Corria o mês de abril de 1969. Coimbra começava a estar em polvorosa com a crise académica. Salazar tinha caído da cadeira, e o governo era chefiado por Marcelo Caetano. A censura não abrandava o cerco à liberdade de expressão. Ramiro Valadão era o homem a conduzir os destinos da RTP, de braço dado com o poder. Perante a estagnação que se vivia em Portugal, Raúl Solnado, Carlos Cruz e Fialho Gouveia propunham a realização de um programa diário, de estúdio e porta abertos. Ramiro Valadão foi perentório, “era complicado..., mas… porque não o fazer semanalmente?”

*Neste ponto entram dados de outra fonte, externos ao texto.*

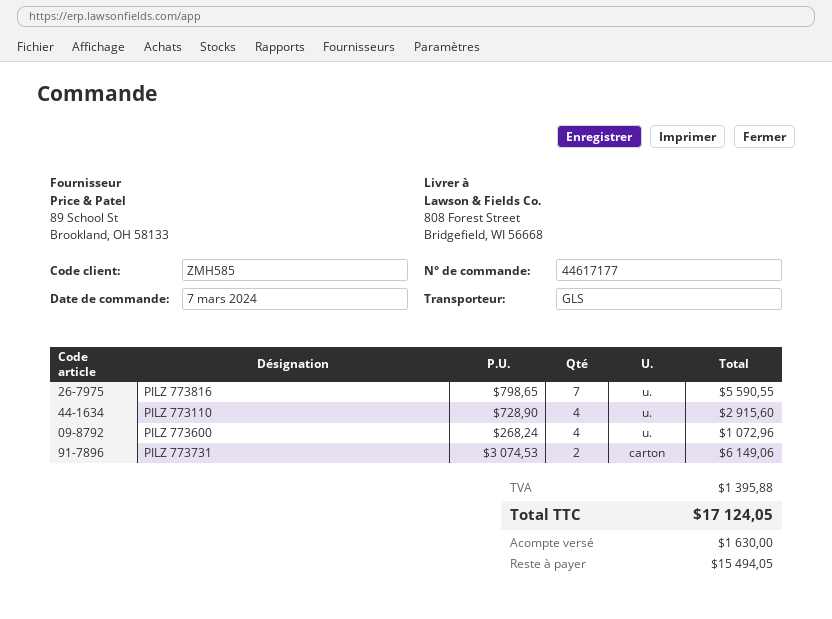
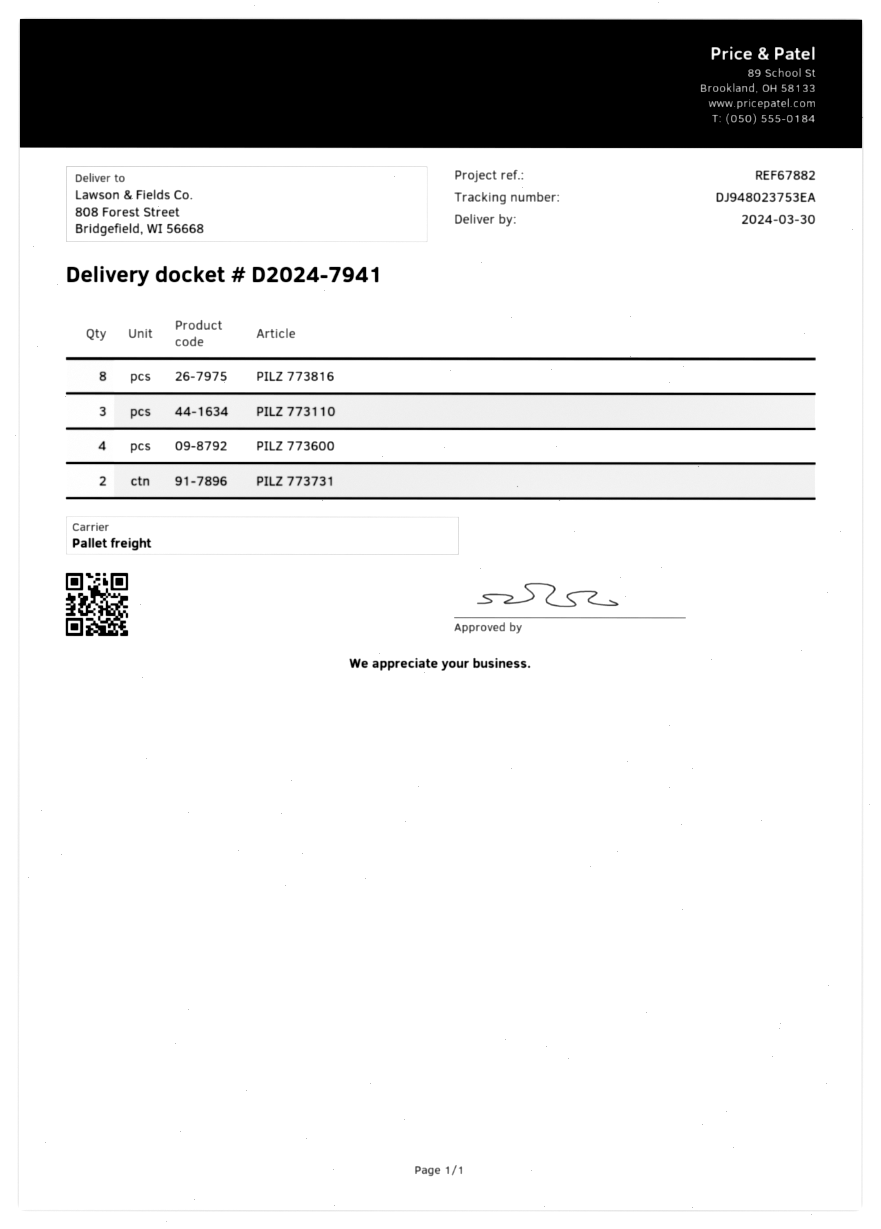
shipping method: GLS -> pallet freight
PILZ 773816: 7 -> 8
PILZ 773110: 4 -> 3

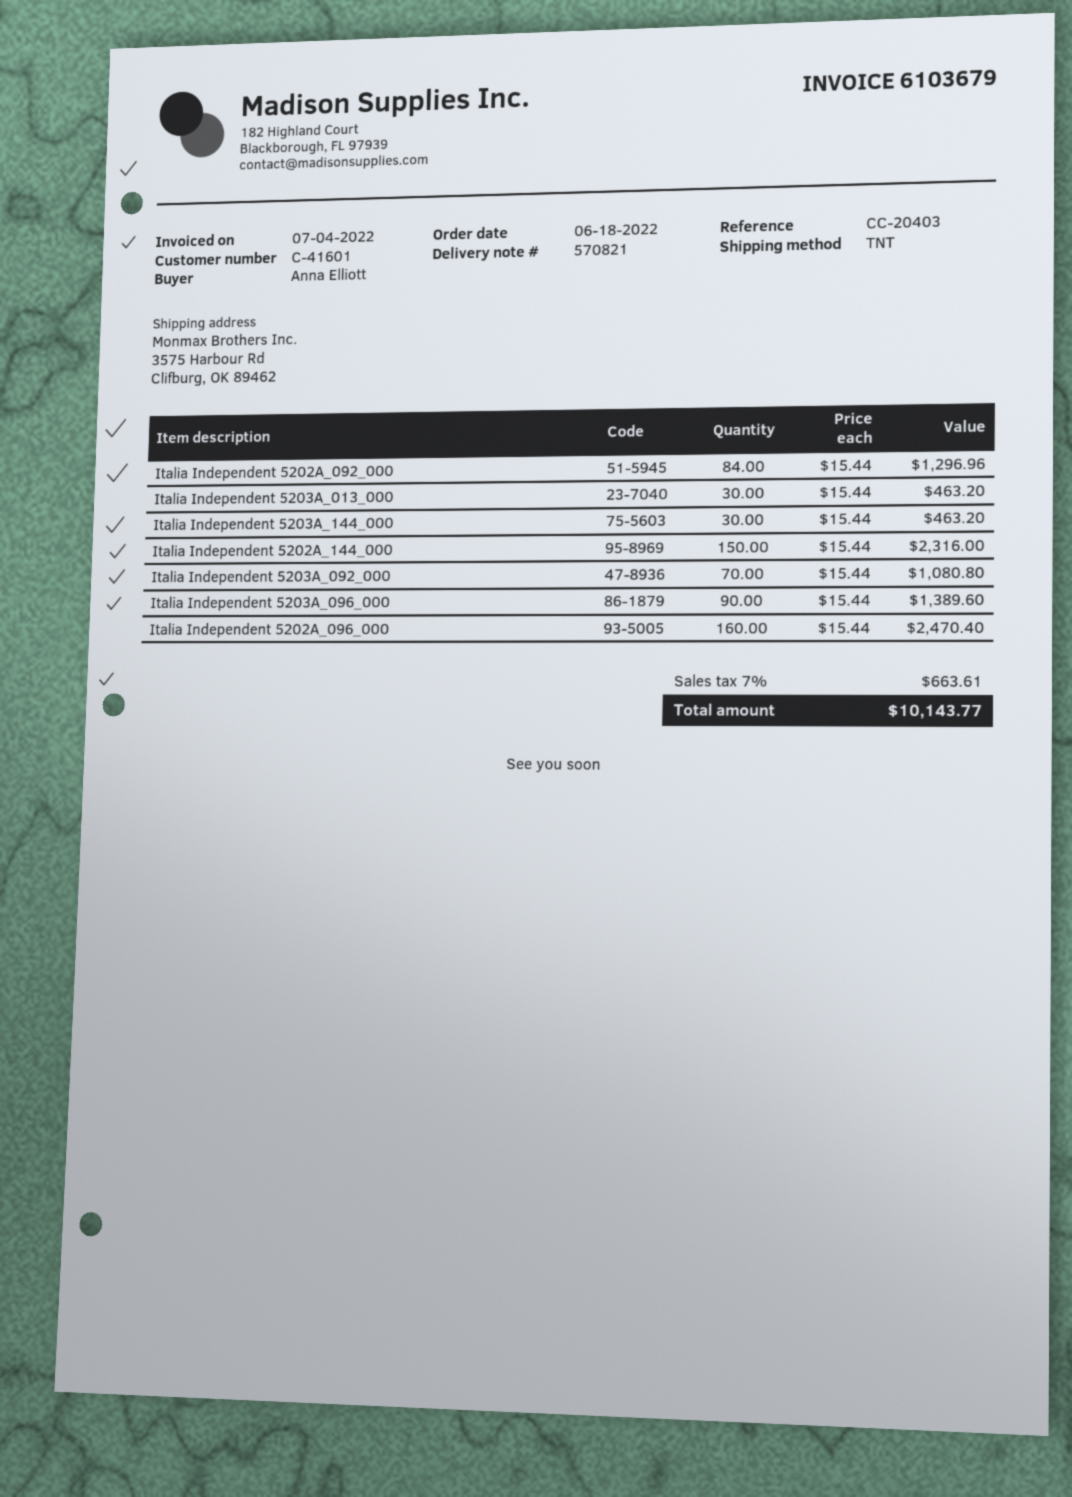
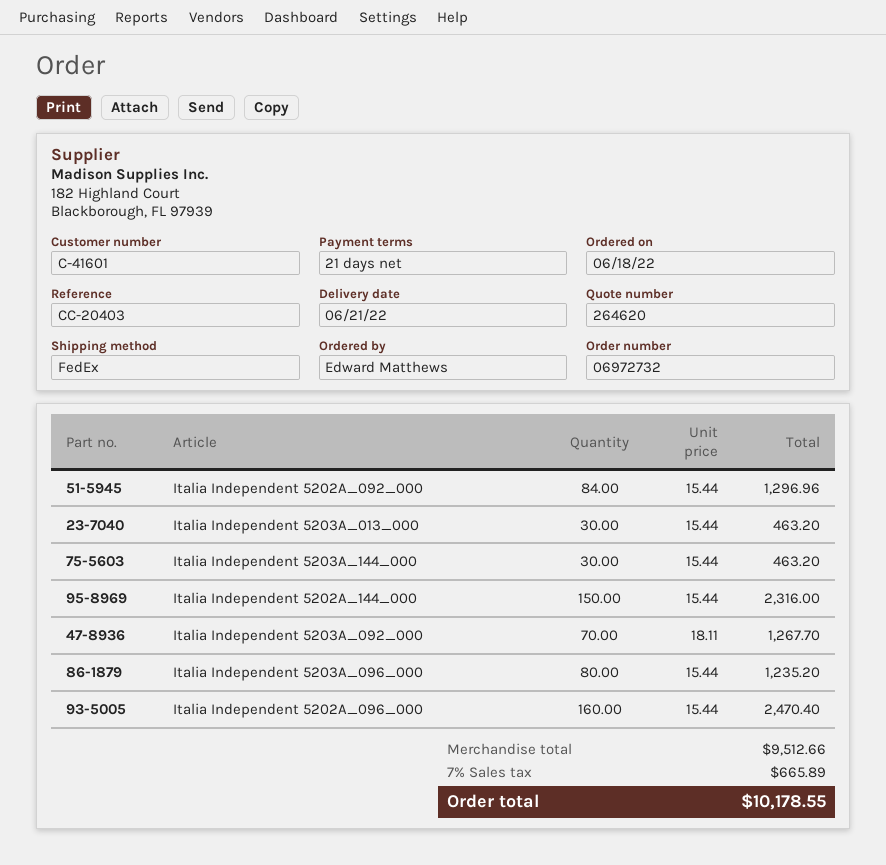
ordered by: Anna Elliott -> Edward Matthews
shipping method: TNT -> FedEx
Italia Independent 5203A_092_000: 70 x 15.44 = 1080.80 -> 70 x 18.11 = 1267.70
Italia Independent 5203A_096_000: 90 x 15.44 = 1389.60 -> 80 x 15.44 = 1235.20
tax: 7% = 663.61 -> 7% = 665.89
total: 10143.77 -> 10178.55

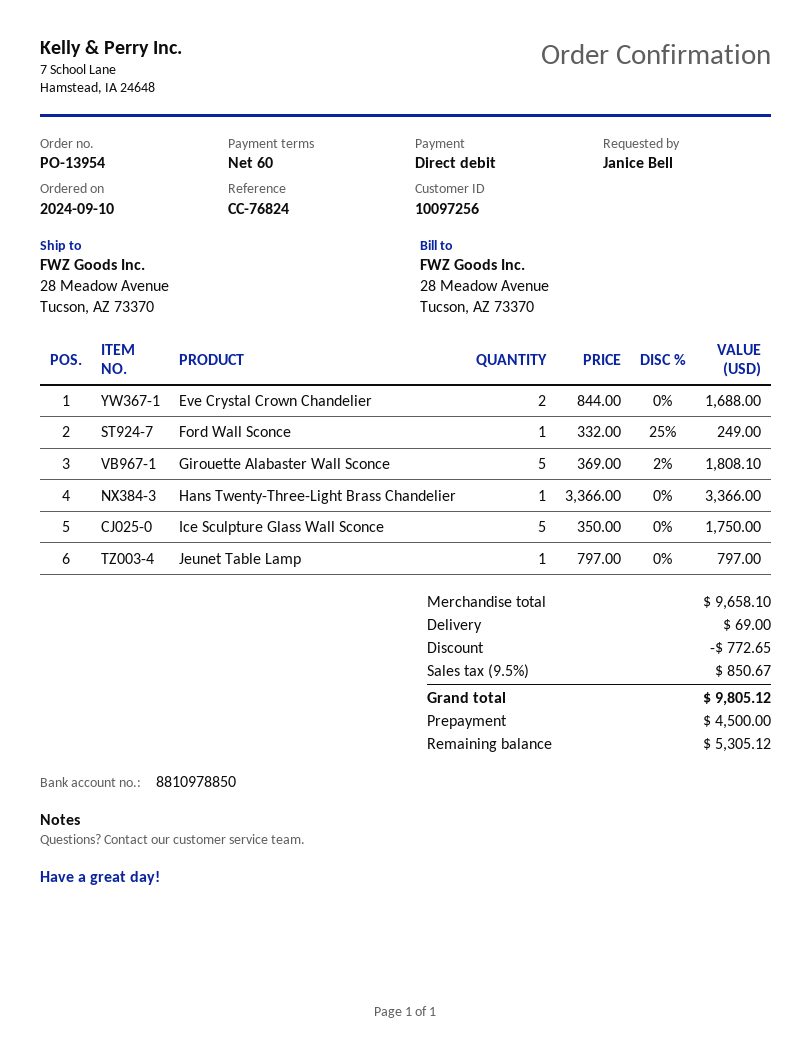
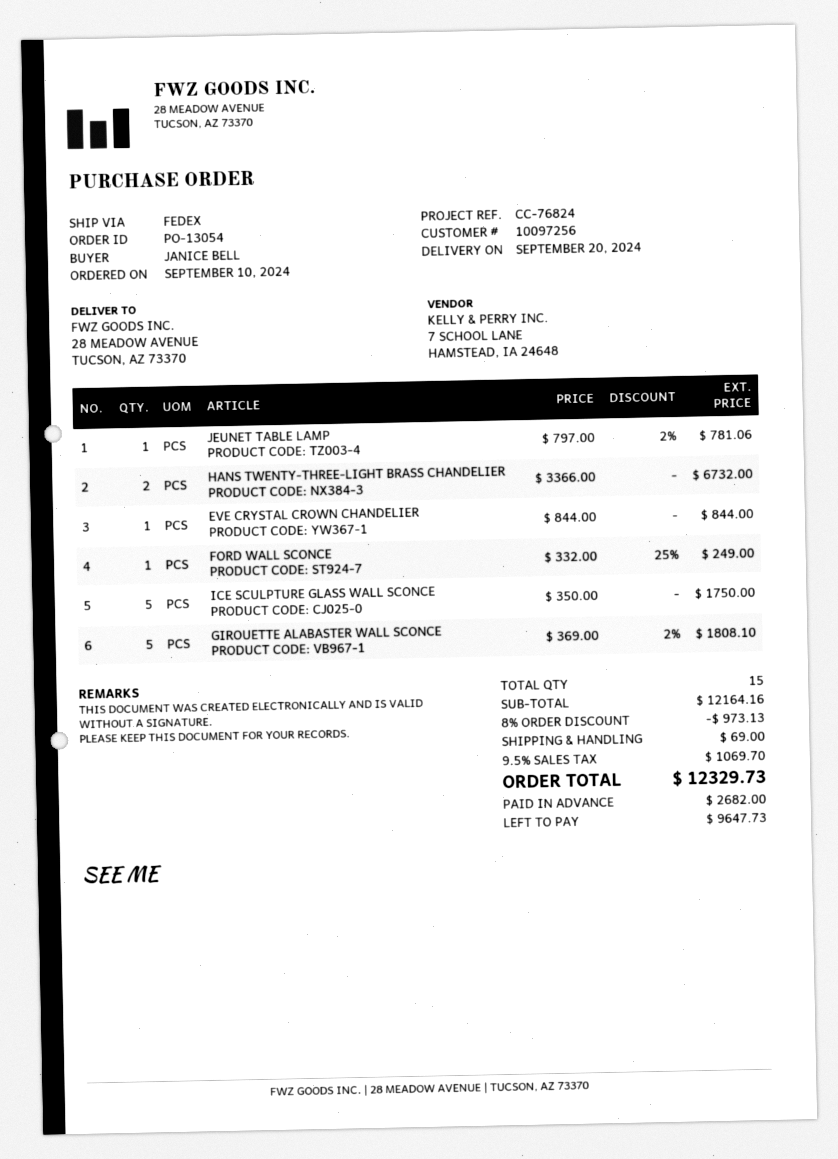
order number: PO-13954 -> PO-13054
Eve Crystal Crown Chandelier: 2 x 844.00 = 1688.00 -> 1 x 844.00 = 844.00
Hans Twenty-Three-Light Brass Chandelier: 1 x 3366.00 = 3366.00 -> 2 x 3366.00 = 6732.00
Jeunet Table Lamp: 1 x 797.00 = 797.00 -> 1 x 797.00 - 2% = 781.06
subtotal: 9658.10 -> 12164.16
discount: 772.65 -> 973.13
tax: 9.5% = 850.67 -> 9.5% = 1069.70
total: 9805.12 -> 12329.73
deposit: 4500.00 -> 2682.00
balance: 5305.12 -> 9647.73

Daí a pouco nascia o Zip-Zip e lá estava Almada Negreiros. Pela primeira vez, o artista estava na televisão, para uma conversa que deixaria os portugueses suspensos. Um homem culto, especial e inteligente em poucas palavras dava respostas que faziam eclodir palmas do público. Na rua, onde muitos dos seus quadros estavam expost
os, Fialho Gouveia fazia uma reportagem percorrendo falando com os transeuntes. No estúdio, Almada assistia atento e curioso.
As orientações de busca e criação de Almada Negreiros foram a beleza e a sabedoria, “pois a beleza não podia ser ignorante e idiota, tal como a sabedoria não podia ser feia e triste”. Mestre Almada, foi um pintor-pensador, executante de uma arte elaborada que pressupõe uma aprendizagem que não se esgota nas escolas tradicionais. Outrossim, uma aprendizagem que implica um percurso introspectivo e universal. Vulto cimeiro da vida cultural portuguesa durante quase meio século, contribuiu para a criação, prestígio e triunfo do modernismo artístico em Portugal. Na sua evolução como pintor, passou do figurativismo e da representação convencional, para a abstração geométrica, matemática e numérica que caracteriza as últimas obras.